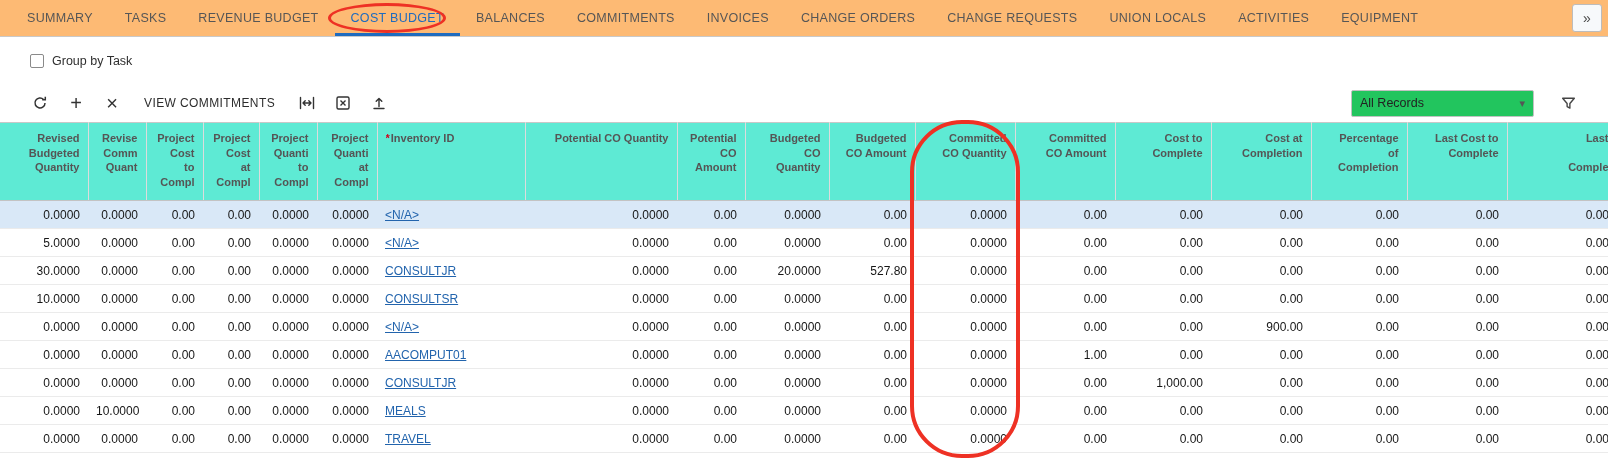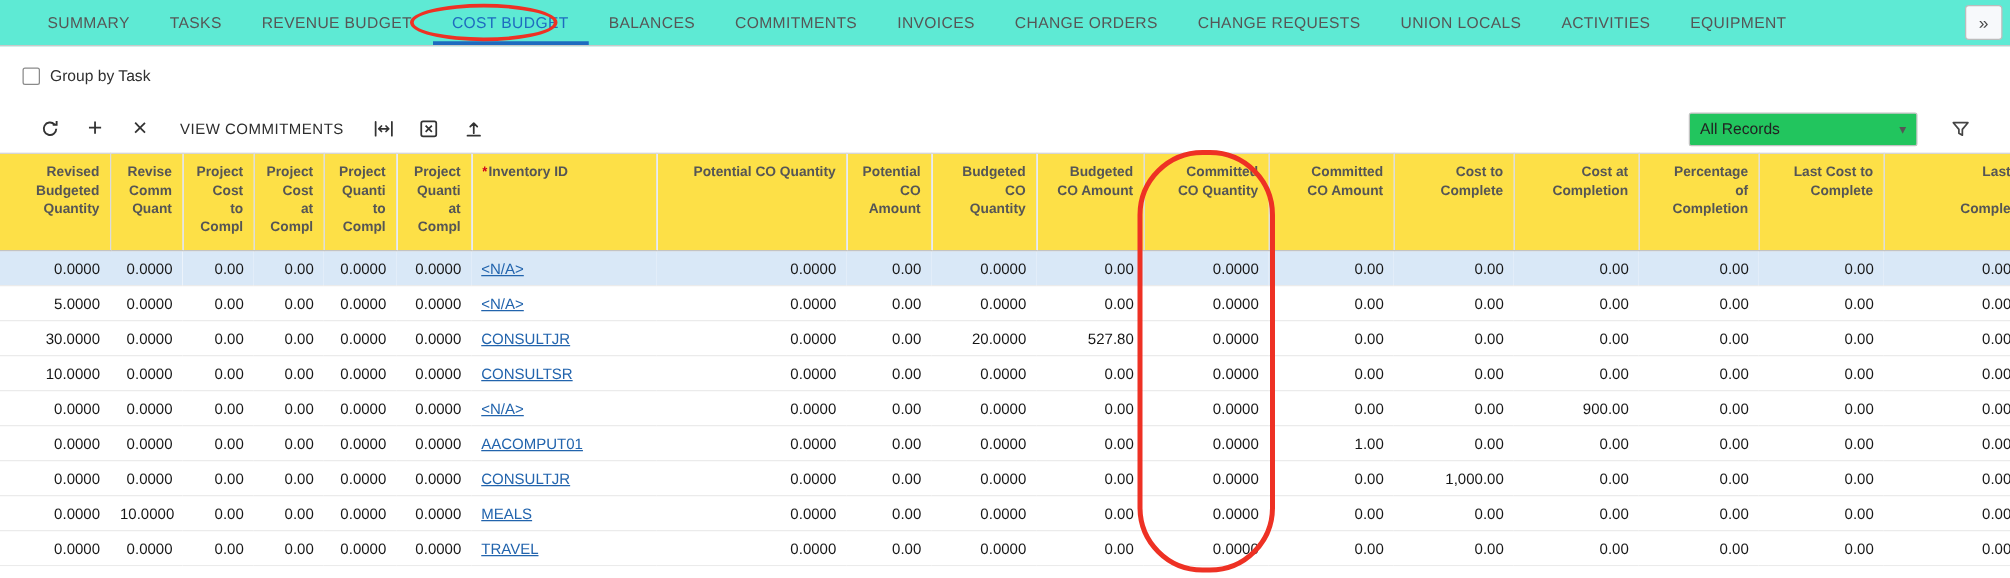--- a/index.html
+++ b/index.html
@@ -10,23 +10,23 @@
     background: #fff;
     font-family: "Liberation Sans", "DejaVu Sans", sans-serif;
   }
 
   
   .tabbar {
     height: 37px;
     border-bottom: 1px solid #c9c9c9;
     display: flex;
     align-items: stretch;
-    padding-left: 22px;
+    padding-left: 11px;
     position: relative;
-    background: #5eead4;
+    background: #fdba74;
   }
   .tab {
     display: flex;
     align-items: center;
     padding: 0 16px;
     font-size: 12.5px;
     letter-spacing: .3px;
     color: #565656;
     white-space: nowrap;
     cursor: pointer;
@@ -46,21 +46,21 @@
     font-size: 14px;
     display: flex; align-items: center; justify-content: center;
     cursor: pointer;
   }
 
   
   .options-row {
     height: 47px;
     display: flex;
     align-items: center;
-    padding-left: 18px;
+    padding-left: 30px;
   }
   .checkbox {
     width: 14px; height: 14px;
     border: 1px solid #8a8a8a;
     border-radius: 2px;
     background: #fff;
     margin-right: 8px;
     display: inline-block;
     cursor: pointer;
   }
@@ -96,21 +96,21 @@
     cursor: pointer;
   }
   .records-select .caret { font-size: 11px; color: #555; }
 
   
   .grid-wrap { width: 1608px; overflow: hidden; }
   table { border-collapse: collapse; table-layout: fixed; width: 1617px; }
   thead th {
     height: 78px;
     vertical-align: top;
-    background: #fde047;
+    background: #5eead4;
     border-top: 1px solid #c8c8c8;
     border-bottom: 1px solid #c3c3c3;
     border-right: 1px solid #dcdcdc;
     padding: 8px 8px 2px;
     font-size: 11px; font-weight: bold; color: #555;
     text-align: right;
     overflow: hidden;
     cursor: pointer;
   }
   thead th.left { text-align: left; }

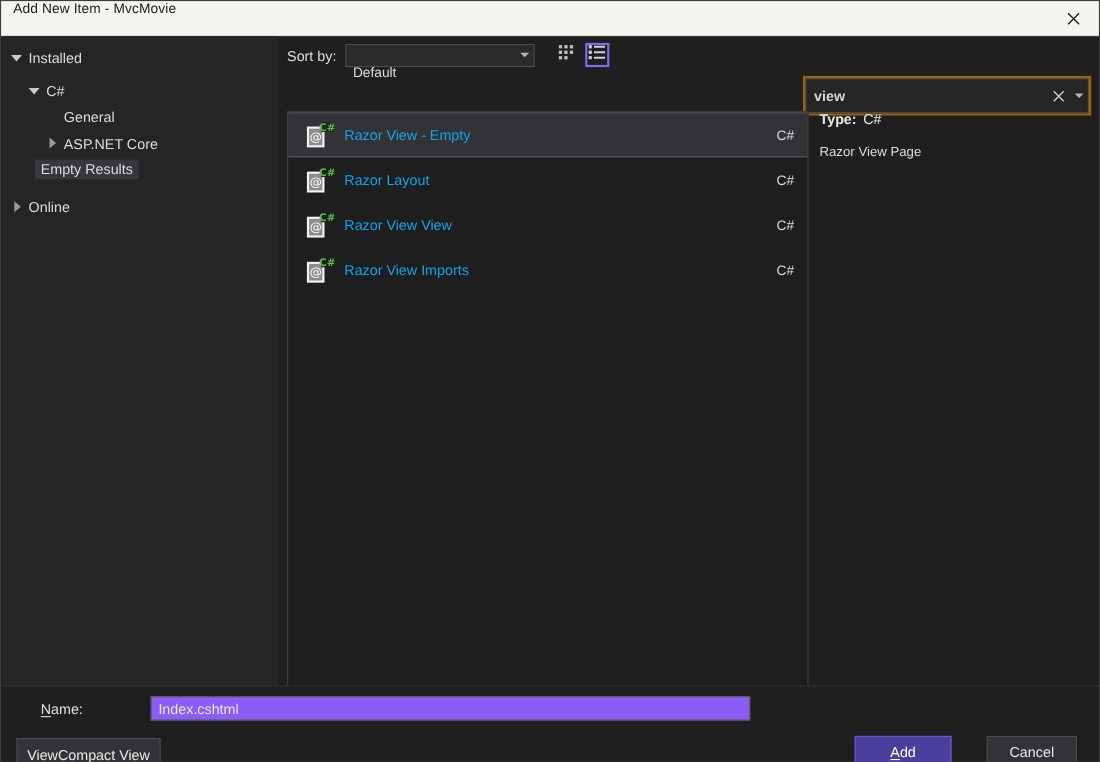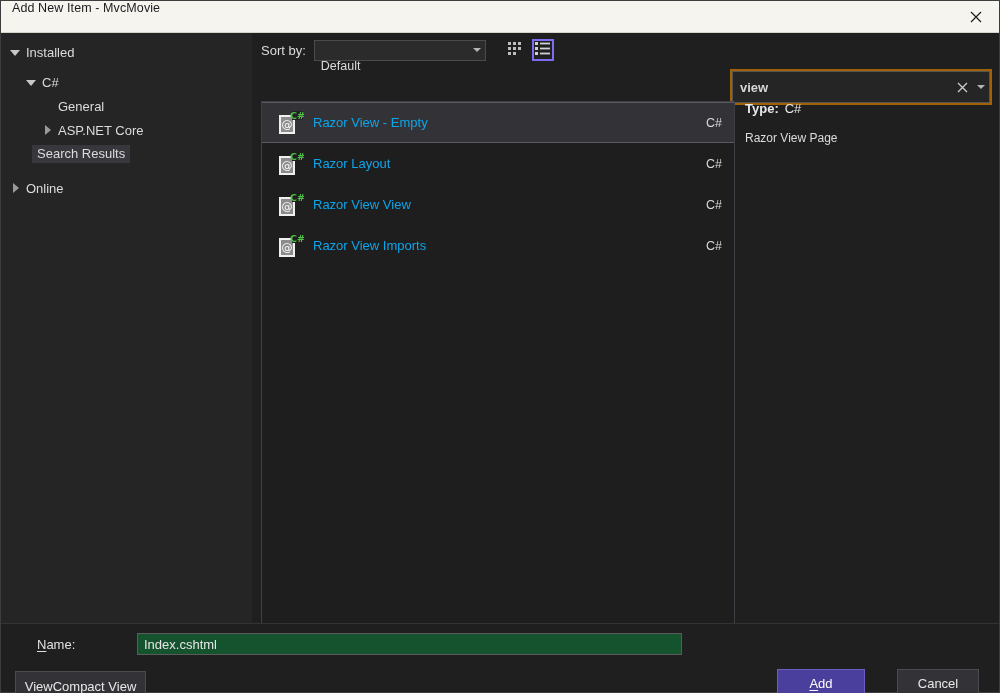--- a/index.html
+++ b/index.html
@@ -233,21 +233,21 @@
     height: 24px;
     display: flex; align-items: center;
   }
   .name-label {
     width: 136px; min-width: 136px;
     padding-left: 36px;
     font-size: 13px; color: #e0e0e0;
   }
   .name-input {
     width: 545px; height: 22px;
-    background: #14532d;
+    background: #8b5cf6;
     border: 1px solid #5b5b5b;
     display: flex; align-items: center;
     padding-left: 6px;
     font-size: 13px; color: #e6e6e6;
   }
   .btn {
     height: 30px;
     display: inline-flex; align-items: center; justify-content: center;
     font-size: 13px; color: #e8e8e8;
     background: #333337;
@@ -314,21 +314,21 @@
         </div>
 
         <div class="tree-node" style="padding-left:38px;margin-top:2px">
           <span class="twisty">
               <span class="tri-right"></span>
             </span>
           <span class="tree-label">ASP.NET Core</span>
         </div>
 
         <div class="tree-node" style="padding-left:33px;margin-top:2px">
-          <span class="tree-label selected">Search Results</span>
+          <span class="tree-label selected">Empty Results</span>
         </div>
 
         <div class="tree-node" style="padding-left:6px;margin-top:12px">
           <span class="twisty">
               <span class="tri-right"></span>
             </span>
           <span class="tree-label">Online</span>
         </div>
 
       </div>

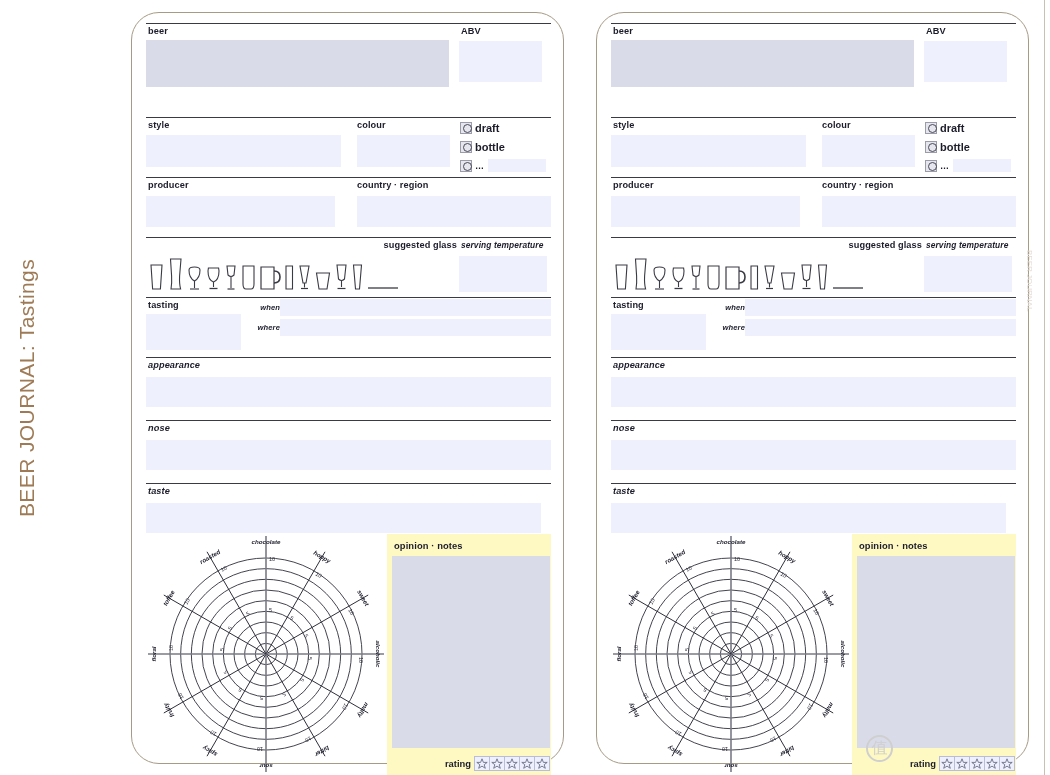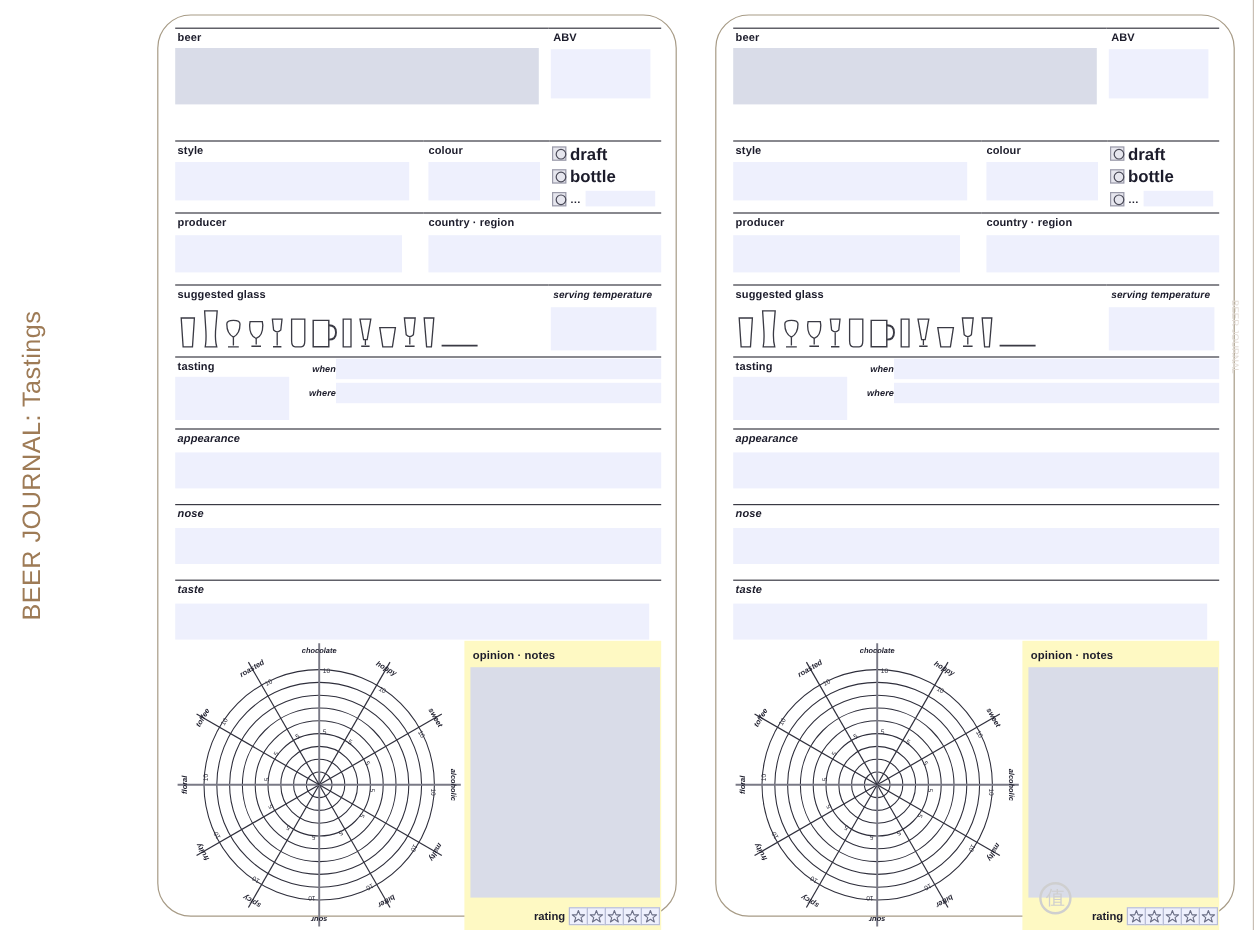--- a/index.html
+++ b/index.html
@@ -94,34 +94,34 @@
     flex: 0 0 auto;
   }
   .radio::after {
     content: "";
     position: absolute;
     left: 1.5px; top: 1.5px;
     width: 7px; height: 7px;
     border: 1px solid #4a4a58;
     border-radius: 50%;
   }
-  .radio-lbl { font-size: 14px; font-weight: 700; color: #1c1c2b; }
+  .radio-lbl { font-size: 11px; font-weight: 700; color: #1c1c2b; }
   .radio-lbl.dots { font-size: 9px; letter-spacing: 1px; }
   #other-field { height: 13px; width: 58px; margin-left: 3px; }
 
   
   #r-prod { height: 59px; margin-top: 1px; }
   #prod-col { width: 207px; }
   #prod-field { height: 31px; margin-top: 3px; width: 189px; }
   #country-col { width: 198px; }
   #country-field { height: 31px; margin-top: 3px; width: 194px; }
 
   
   #r-glass { height: 59px; margin-top: 1px; }
-  #glass-col { width: 311px; }
+  #glass-col { width: 311px; text-align: right; }
   #glasses {
     display: flex; align-items: flex-end;
     gap: 2px; height: 36px; padding-left: 2px; margin-top: 3px;
   }
   .glass { display: block; }
   #temp-col { width: 94px; font-style: italic; }
   #temp-field { height: 36px; margin: 3px 0 0 2px; width: 88px; }
 
   
   #r-tasting { height: 59px; margin-top: 1px; }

□ □ □ □

*Directions for this task*:
Retype the data in full. Images do not go in the copy.

*Response to the exercise*:
--- a/index.html
+++ b/index.html
@@ -10,23 +10,23 @@
     background: #fff;
     font-family: "Liberation Sans", "DejaVu Sans", sans-serif;
   }
 
   
   .tabbar {
     height: 37px;
     border-bottom: 1px solid #c9c9c9;
     display: flex;
     align-items: stretch;
-    padding-left: 22px;
+    padding-left: 11px;
     position: relative;
-    background: #5eead4;
+    background: #fdba74;
   }
   .tab {
     display: flex;
     align-items: center;
     padding: 0 16px;
     font-size: 12.5px;
     letter-spacing: .3px;
     color: #565656;
     white-space: nowrap;
     cursor: pointer;
@@ -46,21 +46,21 @@
     font-size: 14px;
     display: flex; align-items: center; justify-content: center;
     cursor: pointer;
   }
 
   
   .options-row {
     height: 47px;
     display: flex;
     align-items: center;
-    padding-left: 18px;
+    padding-left: 30px;
   }
   .checkbox {
     width: 14px; height: 14px;
     border: 1px solid #8a8a8a;
     border-radius: 2px;
     background: #fff;
     margin-right: 8px;
     display: inline-block;
     cursor: pointer;
   }
@@ -96,21 +96,21 @@
     cursor: pointer;
   }
   .records-select .caret { font-size: 11px; color: #555; }
 
   
   .grid-wrap { width: 1608px; overflow: hidden; }
   table { border-collapse: collapse; table-layout: fixed; width: 1617px; }
   thead th {
     height: 78px;
     vertical-align: top;
-    background: #fde047;
+    background: #5eead4;
     border-top: 1px solid #c8c8c8;
     border-bottom: 1px solid #c3c3c3;
     border-right: 1px solid #dcdcdc;
     padding: 8px 8px 2px;
     font-size: 11px; font-weight: bold; color: #555;
     text-align: right;
     overflow: hidden;
     cursor: pointer;
   }
   thead th.left { text-align: left; }

--- a/index.html
+++ b/index.html
@@ -233,21 +233,21 @@
     height: 24px;
     display: flex; align-items: center;
   }
   .name-label {
     width: 136px; min-width: 136px;
     padding-left: 36px;
     font-size: 13px; color: #e0e0e0;
   }
   .name-input {
     width: 545px; height: 22px;
-    background: #14532d;
+    background: #8b5cf6;
     border: 1px solid #5b5b5b;
     display: flex; align-items: center;
     padding-left: 6px;
     font-size: 13px; color: #e6e6e6;
   }
   .btn {
     height: 30px;
     display: inline-flex; align-items: center; justify-content: center;
     font-size: 13px; color: #e8e8e8;
     background: #333337;
@@ -314,21 +314,21 @@
         </div>
 
         <div class="tree-node" style="padding-left:38px;margin-top:2px">
           <span class="twisty">
               <span class="tri-right"></span>
             </span>
           <span class="tree-label">ASP.NET Core</span>
         </div>
 
         <div class="tree-node" style="padding-left:33px;margin-top:2px">
-          <span class="tree-label selected">Search Results</span>
+          <span class="tree-label selected">Empty Results</span>
         </div>
 
         <div class="tree-node" style="padding-left:6px;margin-top:12px">
           <span class="twisty">
               <span class="tri-right"></span>
             </span>
           <span class="tree-label">Online</span>
         </div>
 
       </div>

--- a/index.html
+++ b/index.html
@@ -94,34 +94,34 @@
     flex: 0 0 auto;
   }
   .radio::after {
     content: "";
     position: absolute;
     left: 1.5px; top: 1.5px;
     width: 7px; height: 7px;
     border: 1px solid #4a4a58;
     border-radius: 50%;
   }
-  .radio-lbl { font-size: 14px; font-weight: 700; color: #1c1c2b; }
+  .radio-lbl { font-size: 11px; font-weight: 700; color: #1c1c2b; }
   .radio-lbl.dots { font-size: 9px; letter-spacing: 1px; }
   #other-field { height: 13px; width: 58px; margin-left: 3px; }
 
   
   #r-prod { height: 59px; margin-top: 1px; }
   #prod-col { width: 207px; }
   #prod-field { height: 31px; margin-top: 3px; width: 189px; }
   #country-col { width: 198px; }
   #country-field { height: 31px; margin-top: 3px; width: 194px; }
 
   
   #r-glass { height: 59px; margin-top: 1px; }
-  #glass-col { width: 311px; }
+  #glass-col { width: 311px; text-align: right; }
   #glasses {
     display: flex; align-items: flex-end;
     gap: 2px; height: 36px; padding-left: 2px; margin-top: 3px;
   }
   .glass { display: block; }
   #temp-col { width: 94px; font-style: italic; }
   #temp-field { height: 36px; margin: 3px 0 0 2px; width: 88px; }
 
   
   #r-tasting { height: 59px; margin-top: 1px; }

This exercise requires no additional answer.